Fountain Voyage

The long long journey...

Multithreading Programming With Pthread

Tim published on 2023-04-17 included in Computer Technology Data Science & Machine Learning

This article introduces how to use pthread for multithreading programming, mainly explained through two examples. The first example is calculating the value of Pi in parallel using multithreading, utilizing the Leibniz formula, and dividing data so that multiple threads calculate parts of the data to speed up the process. To avoid conflicts when multiple threads access the global result, mutexes and semaphores are used to organize threads to orderly accumulate local results into the global result.
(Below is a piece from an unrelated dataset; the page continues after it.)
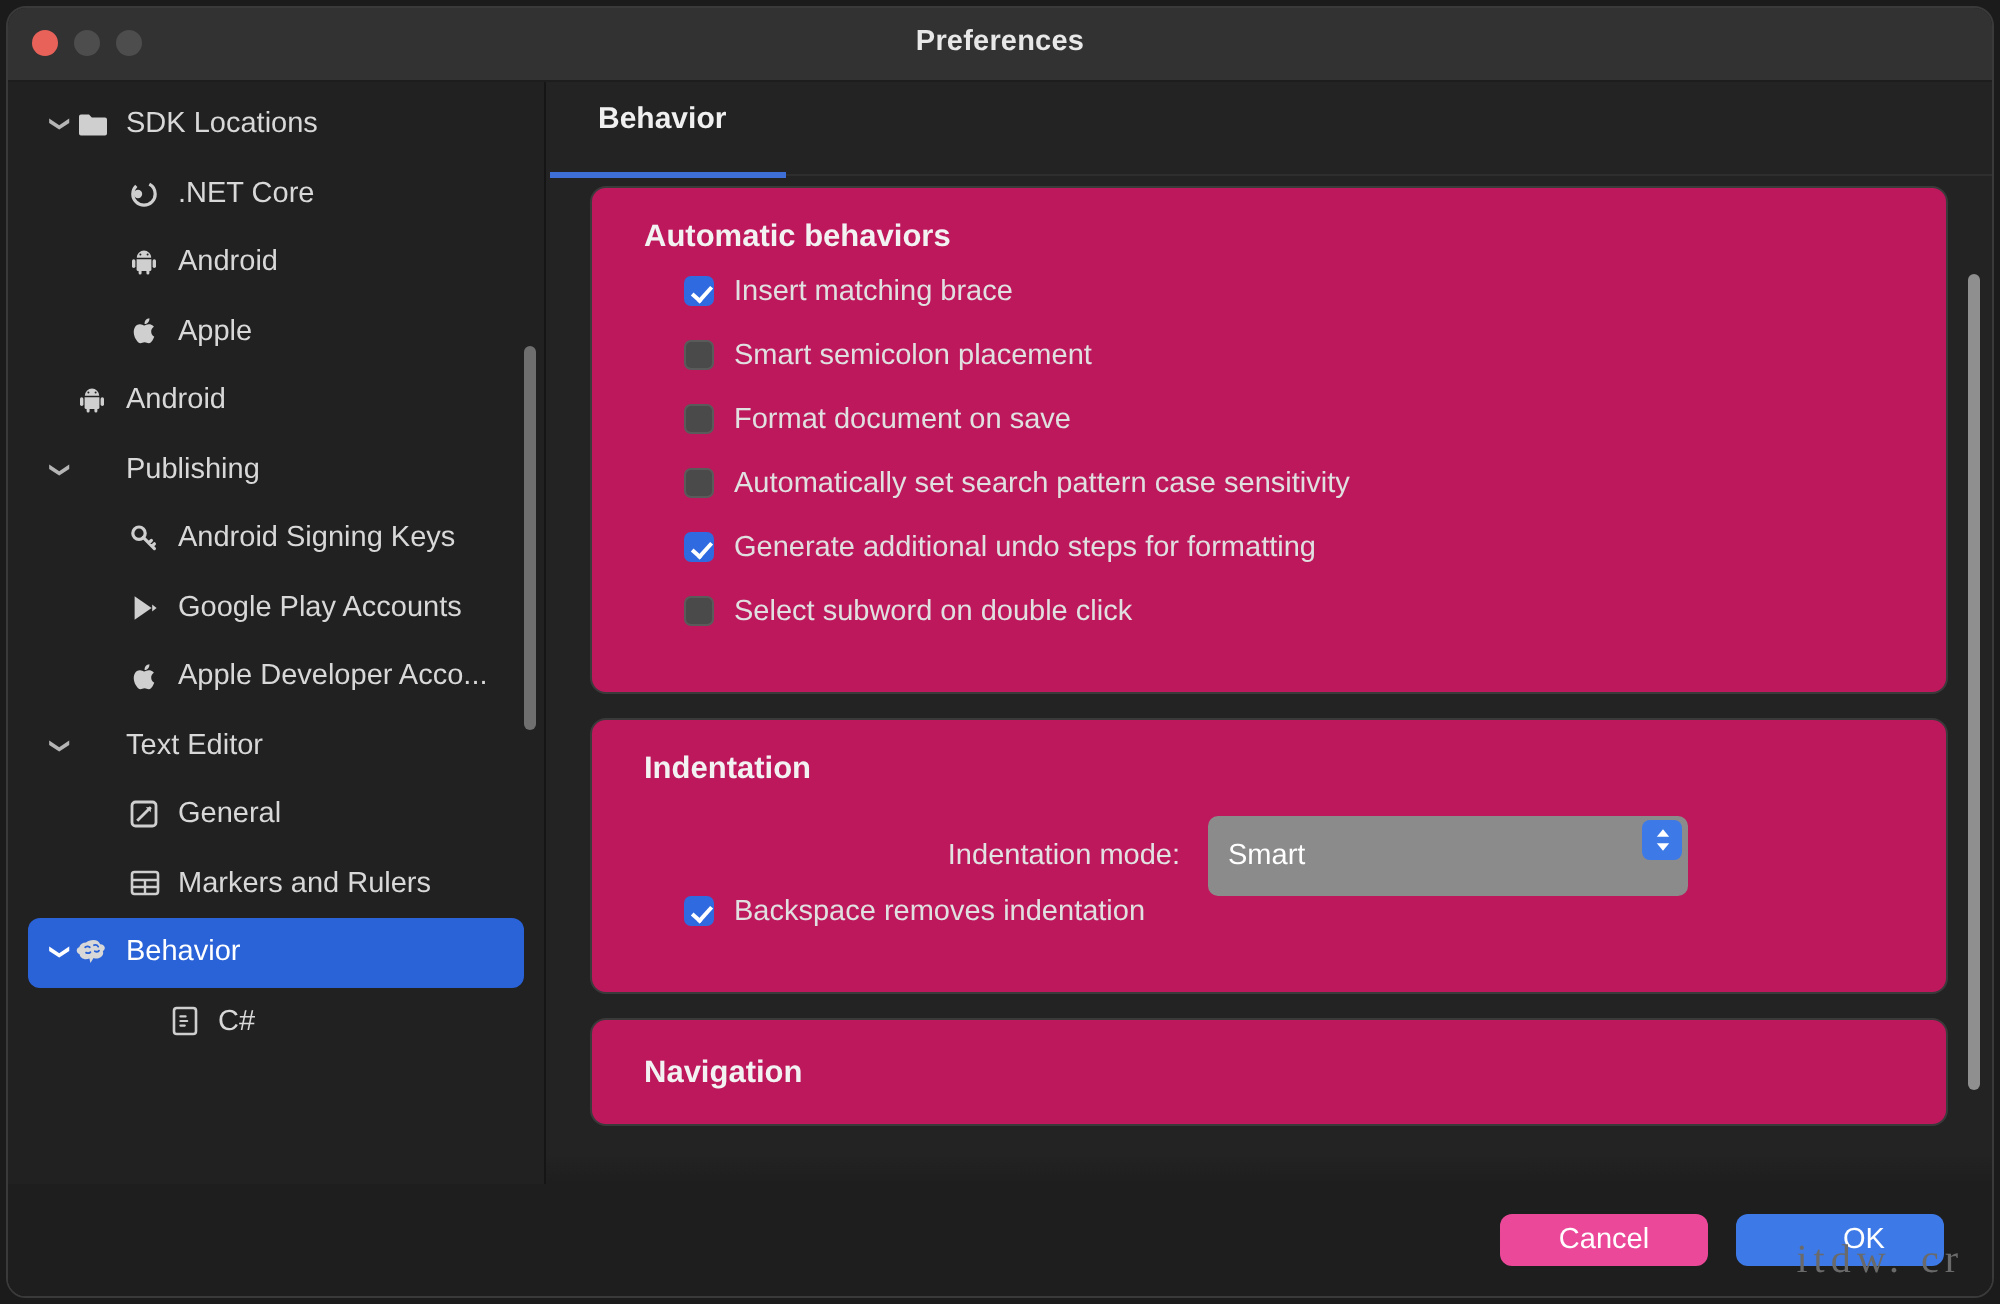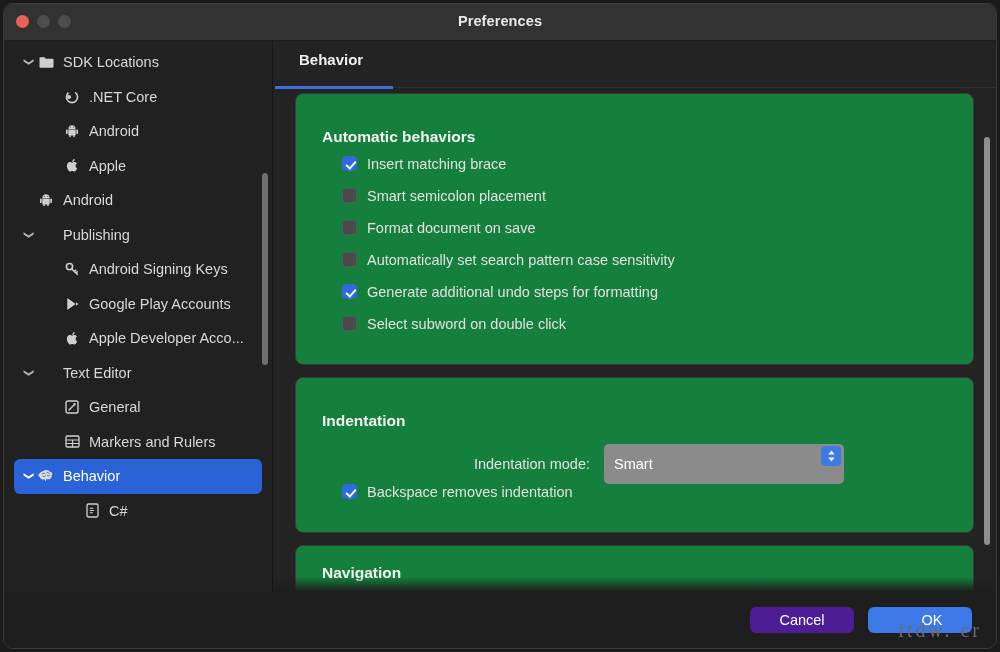"Automatic behaviors" .card { background: #15803d -> #be185d; padding: 34px 22px 16px 22px -> 16px 22px 16px 22px }
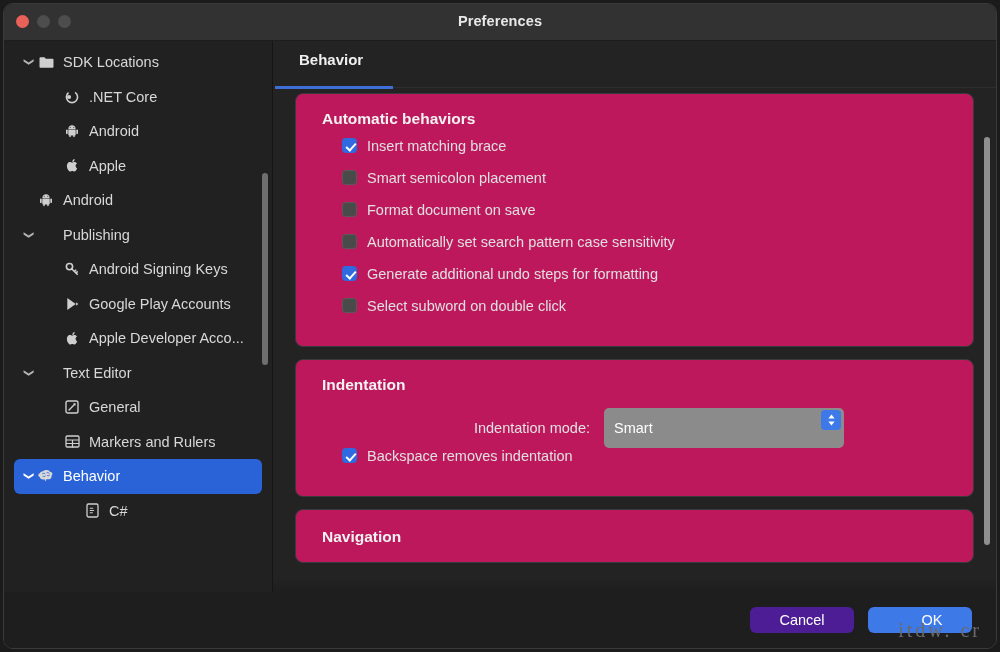"Cancel" .btn.cancel { background: #4c1d95 -> #ec4899 }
In the code implementation, a BLOCK_SIZE constant is defined, each thread calculates the sum of a block of data, and the update of the global variable sum is protected with a mutex lock. The second example is a thread pool design based on the producer-consumer model. The thread pool uses a task queue as a buffer between producers and consumers, where each element in the task queue contains the function to execute and the function parameters. The implementation of the thread pool includes initializing the task queue, semaphores, starting consumer threads, and waiting for all threads to finish running when shutting down the thread pool. Producers add tasks to the task queue through the thread_pool_enqueue function, using mutexes and condition variables to protect operations on the task queue. Consumers take tasks from the task queue and execute them through the thread_pool_worker function, ensuring that consumer threads are blocked when the task queue is empty, waiting for new tasks to arrive. Finally, by designing a simple task to output task id and thread id and running it in the thread pool, the practical application of the thread pool is demonstrated. Through these examples, readers can better understand the basic principles and application scenarios of multithreading programming.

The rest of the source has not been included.